Most people (outside of gaming) likely won’t notice a bit extra latency when doing normal things - if the page or email takes an extra 1/2 second to start loading, or even a full second it probably won’t ever be noticeable. However, people will notice a drop in bandwidth because pages will load slow, or movies will stutter. The key takeaway is that we treat networks as binary - they are functional (up) or non-functional (down). The reality, as always is a lot messier than that. “Functional” is very specific to a particular type of operation, and is very context dependent.

At Blink identity, we originally planned our motion system to use either an on-premises server, or a high-performance server in the cloud. However, we are much more sensitive to latency than we are to bandwidth. The reason for this is that we have to capture and identify a person walking at full speed past our system. The expensive computer part of this task takes about 1/2 a second (500 ms) (also the time it takes you to blink, which is where we got our name). It doesn’t sound like a lot, but in our world 500 ms is a long time. In that time, a person has already traveled 2 feet! We can’t handle any delay from a network if we want to have an answer in time.

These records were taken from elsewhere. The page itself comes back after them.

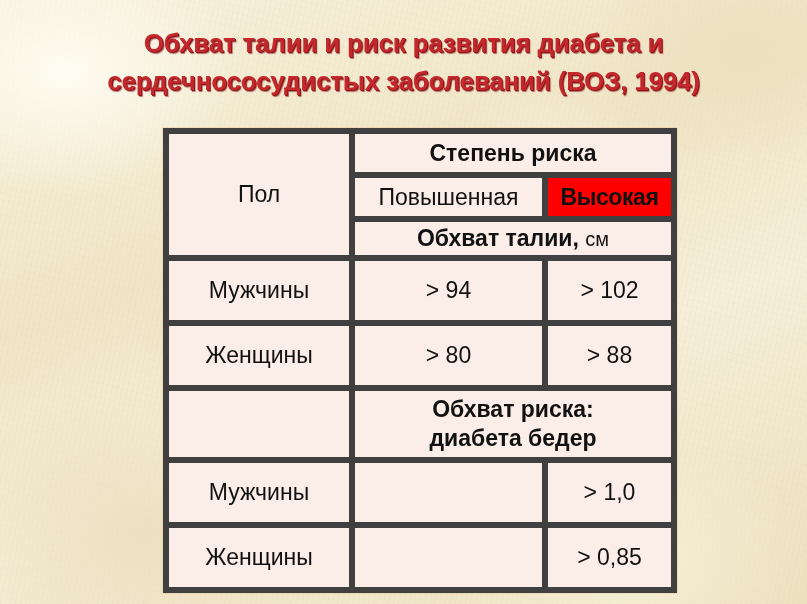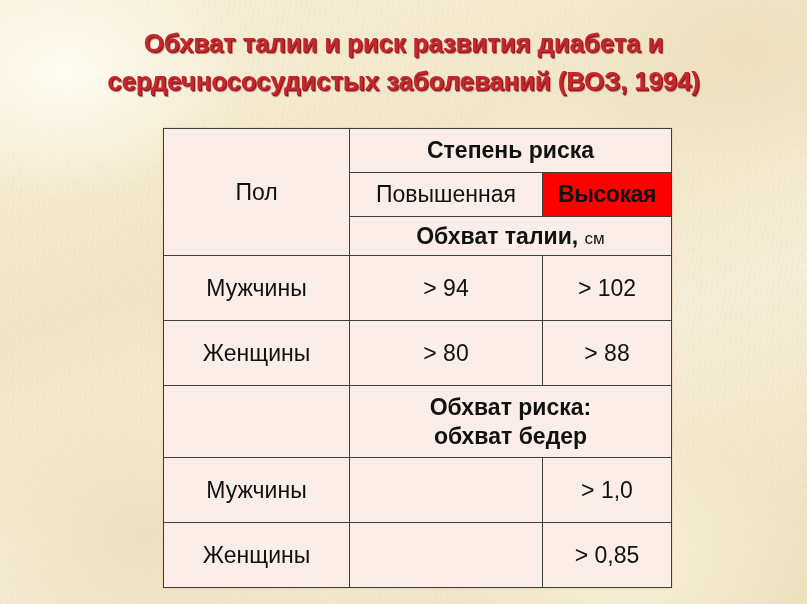--- a/index.html
+++ b/index.html
@@ -67,7 +67,7 @@
     box-shadow: 0 0 0 1px rgba(226,176,122,.25);
   }
   #risk-table td {
-    border: 1px solid #404040;
+    border: 6px solid #404040;
     background: #fbeee8;
     padding: 0 6px;
     vertical-align: middle;

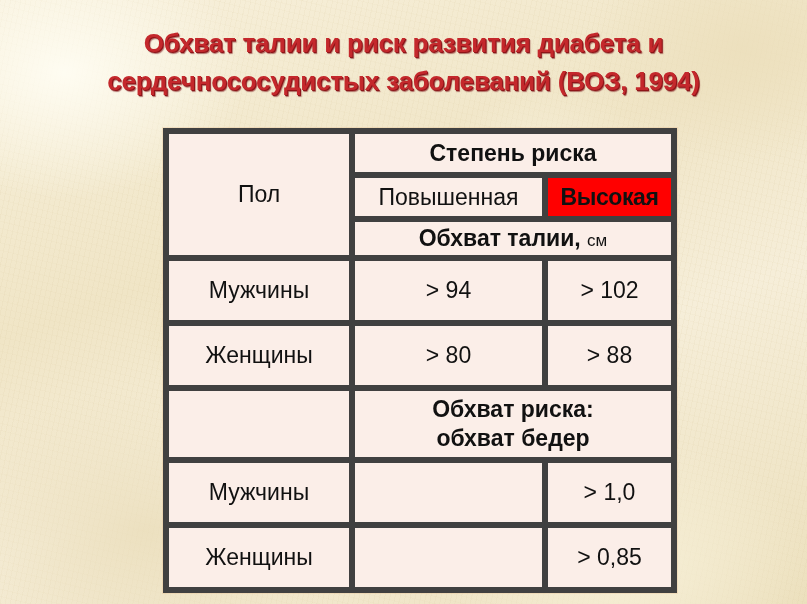--- a/index.html
+++ b/index.html
@@ -114,7 +114,7 @@
   }
   .cell-waist .unit {
     font-weight: normal;
-    font-size: 17px;
+    font-size: 20px;
   }
   .cell-val {
     color: #d0141a;

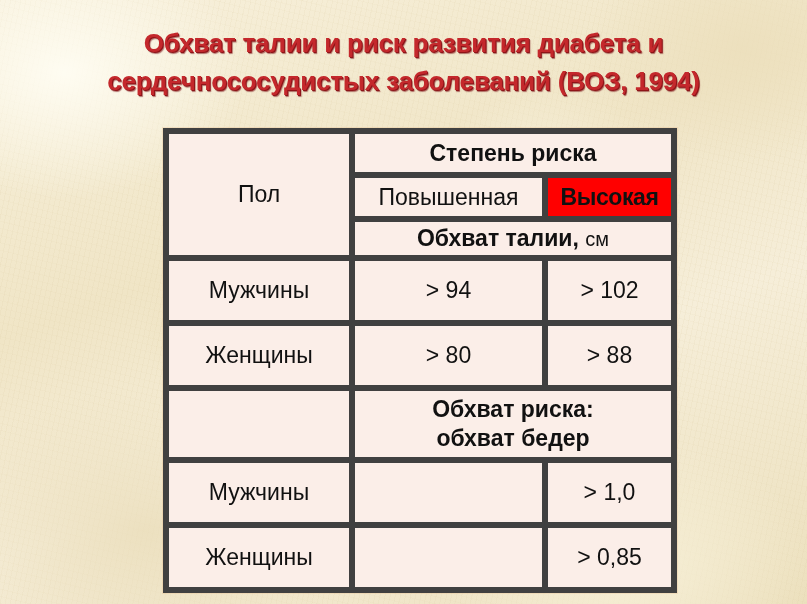--- a/index.html
+++ b/index.html
@@ -175,7 +175,7 @@
 
       <tr class="r-ratio">
         <td class="cell-blank"></td>
-        <td class="cell-ratio" colspan="2"><span>Обхват риска:</span><br><span>обхват бедер</span></td>
+        <td class="cell-ratio" colspan="2"><span>Обхват риска:</span><br><span>диабета бедер</span></td>
       </tr>
 
       <tr class="r-d">

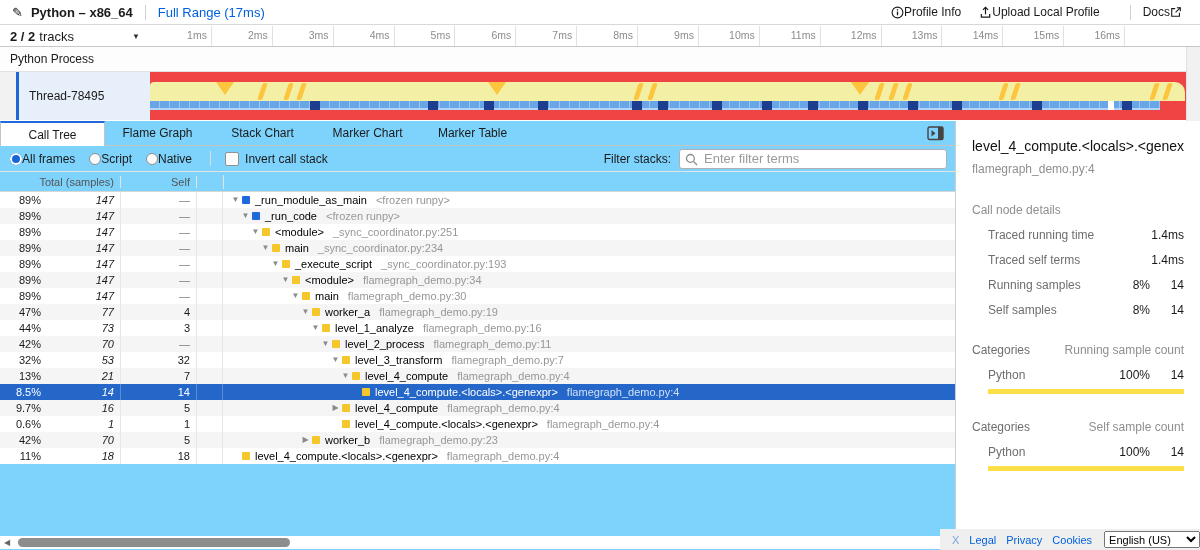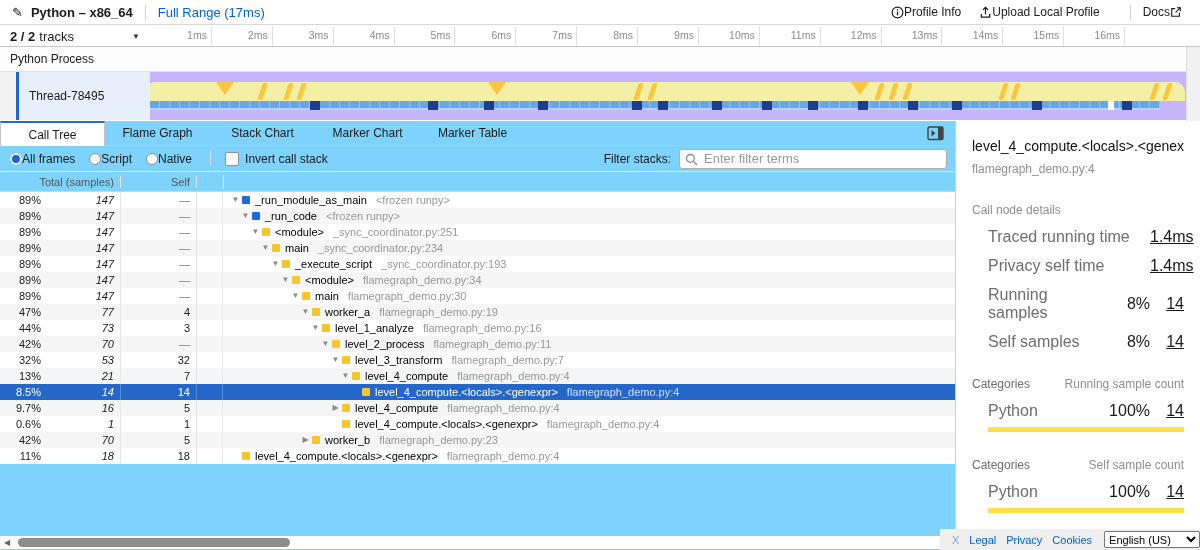--- a/index.html
+++ b/index.html
@@ -29,7 +29,7 @@
   #tracks{position:absolute;left:0;top:47px;width:1200px;height:74px;background:#fff;}
   #process-row{height:25px;box-sizing:border-box;border-bottom:1px solid #e2e2e2;display:flex;
                align-items:center;padding-left:10px;font-size:12px;background:#fdfdfd;cursor:pointer;}
-  #thread-row{position:relative;height:48px;background:#c4b5fd;}
+  #thread-row{position:relative;height:48px;background:#ef4444;}
   #thread-gutter{position:absolute;left:0;top:0;width:16px;height:48px;background:#f2f2f2;}
   #thread-accent{position:absolute;left:16px;top:0;width:3px;height:48px;background:#1f66d2;}
   #thread-labelarea{position:absolute;left:19px;top:0;width:131px;height:48px;background:#e7effa;

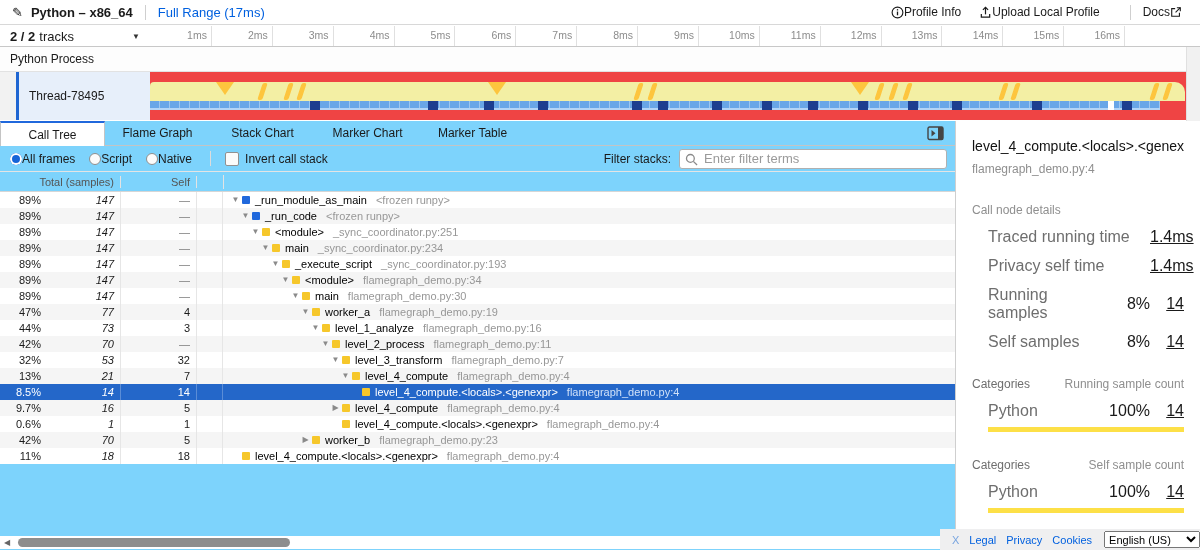--- a/index.html
+++ b/index.html
@@ -106,7 +106,7 @@
   #sb-title{font-size:14px;color:#111;white-space:nowrap;overflow:hidden;}
   #sb-sub{font-size:12px;color:#8f8f8f;margin-top:8px;}
   .sb-h{font-size:12px;color:#8f8f8f;margin-top:27px;}
-  .sb-row{display:flex;align-items:center;margin-top:11px;font-size:16px;}
+  .sb-row{display:flex;align-items:center;margin-top:11px;font-size:12px;}
   .sb-row .lab{flex:1;padding-left:16px;color:#6e6e6e;}
   .sb-row .pct{width:42px;text-align:right;color:#1a1a1a;}
   .sb-row .val{width:34px;text-align:right;color:#1a1a1a;text-decoration:underline;}

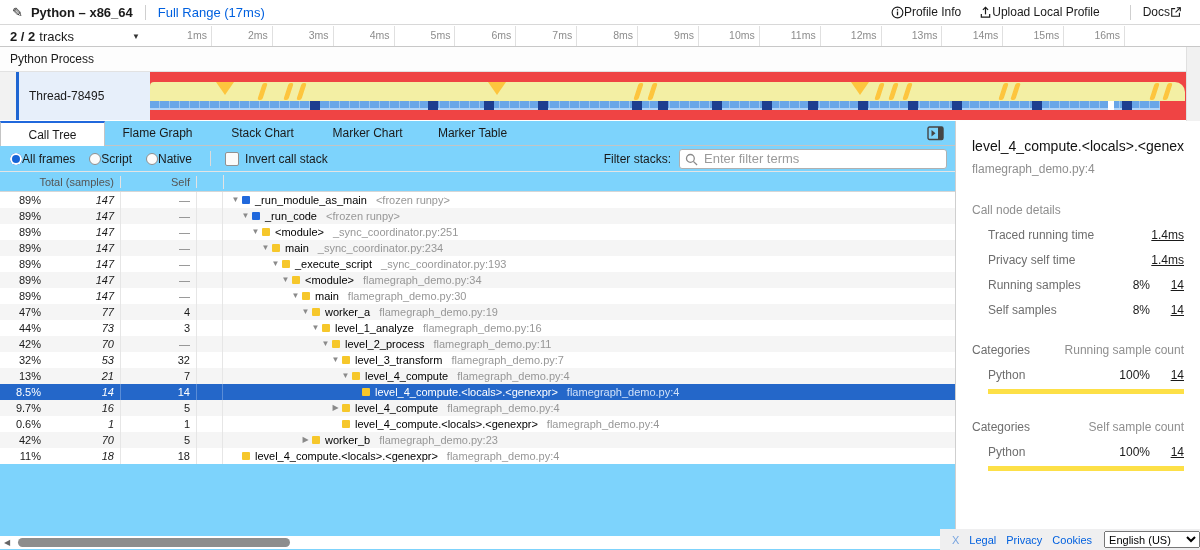--- a/index.html
+++ b/index.html
@@ -109,7 +109,7 @@
   .sb-row{display:flex;align-items:center;margin-top:11px;font-size:12px;}
   .sb-row .lab{flex:1;padding-left:16px;color:#6e6e6e;}
   .sb-row .pct{width:42px;text-align:right;color:#1a1a1a;}
-  .sb-row .val{width:34px;text-align:right;color:#1a1a1a;text-decoration:underline;}
+  .sb-row .val{width:34px;text-align:right;color:#1a1a1a;}
   .cat-head{display:flex;justify-content:space-between;margin-top:26px;font-size:12px;}
   .cat-head .l{color:#6e6e6e;}
   .cat-head .r{color:#8f8f8f;}

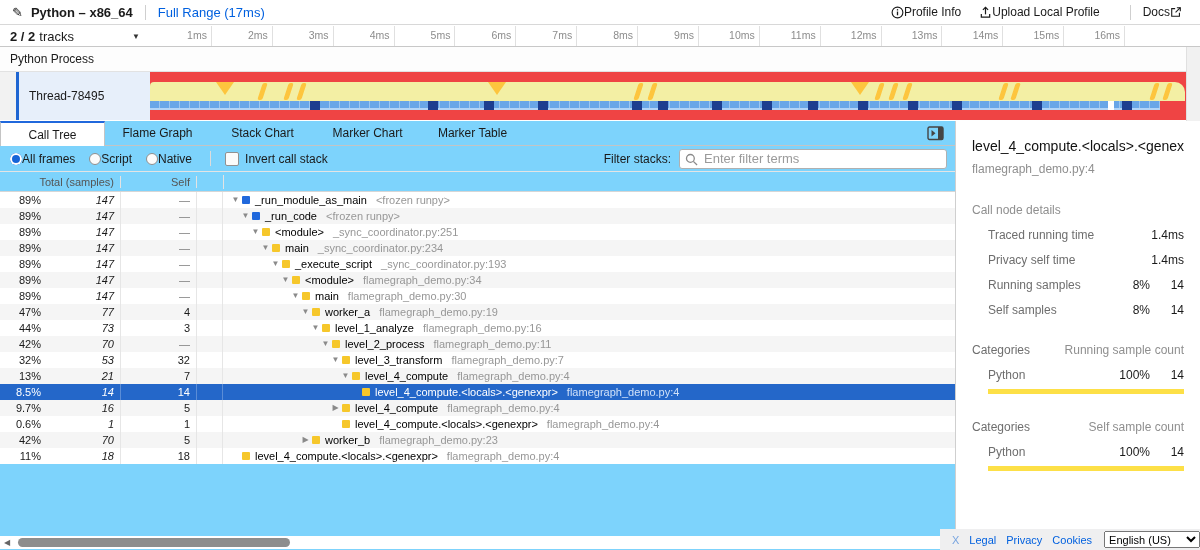--- a/index.html
+++ b/index.html
@@ -527,7 +527,7 @@
     <span class="val">1.4ms</span>
   </div>
   <div class="sb-row">
-    <span class="lab">Privacy self time</span>
+    <span class="lab">Traced self terms</span>
     <span class="val">1.4ms</span>
   </div>
   <div class="sb-row">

A corporate Internet connection could easily have 100-200 ms latency, which is time we don’t have to spare, so very early we dropped the notion of using the cloud. Furthermore, Internet and corporate networks often vary wildly in performance as more users come online. Our fallback option was to have an on-premises server that wasn’t subject to any constraints of the host network. Our thought was that if the on-premises matcher was on our private WiFi network, which we completely control, then the performance would be predictable. And it mostly was ok until it wasn’t.

It turns out that we were subject to some of the same shallow reasoning I have been describing. We wanted to treat a private WiFi network as the same as a private wired network - namely that we control everything. But WiFi isn’t wired of course - it is a radio broadcasting in a noisy environment. We found that some environments had occasional radio-frequency noise that would occasionally add on as much as a full second of latency on our private networks, and some crowded venue environments were so noisy our WiFi couldn’t even find a channel to use. In many of these environments we were assured the network environment was “great,” but we learned that means there weren’t complaints from regular users. Our requirements were quite a bit different than the typical user - we needed guaranteed performance 100.0% of the time.

WiFi noise from a microwave

WiFi is essentially broken for this task. Even in the best environments it can be subject to random noise from a microwave blocks away, or a drone, baby monitor, bluetooth and many other things. Even if it is good enough 99.9% of the time, that isn’t good enough for us.

As an engineer, when faced with a really difficult problem like this, my first tendency is to try and solve it because engineers love hard problems. However, as an entrepreneur-engineer my new desire is to just make the problem go away entirely, so I don’t have to think about it. If I don’t have to solve a problem, I don’t have to worry about whether my solution is correct. And the more outside variables I can remove, the better.

So that’s what we have done - eliminated the network as a consideration. Our current system has no operational network requirements - everything we do that is time sensitive is handled locally on the sensor itself. Because that communication is all “wires” internal to our system, there is no way the performance can be impacted. No matter how overloaded the venue network is, or whether it is operational at all, we will operate exactly the same. We do still use a network to get new records into the system, but that is very lightweight and has no performance requirements.

As an engineer, it is always satisfying to remove something from your system. Assuming everything still works, it is pretty much guaranteed that removing something (anything) is the right decision because it eliminates a potential failure point and complexity. That’s always worth it.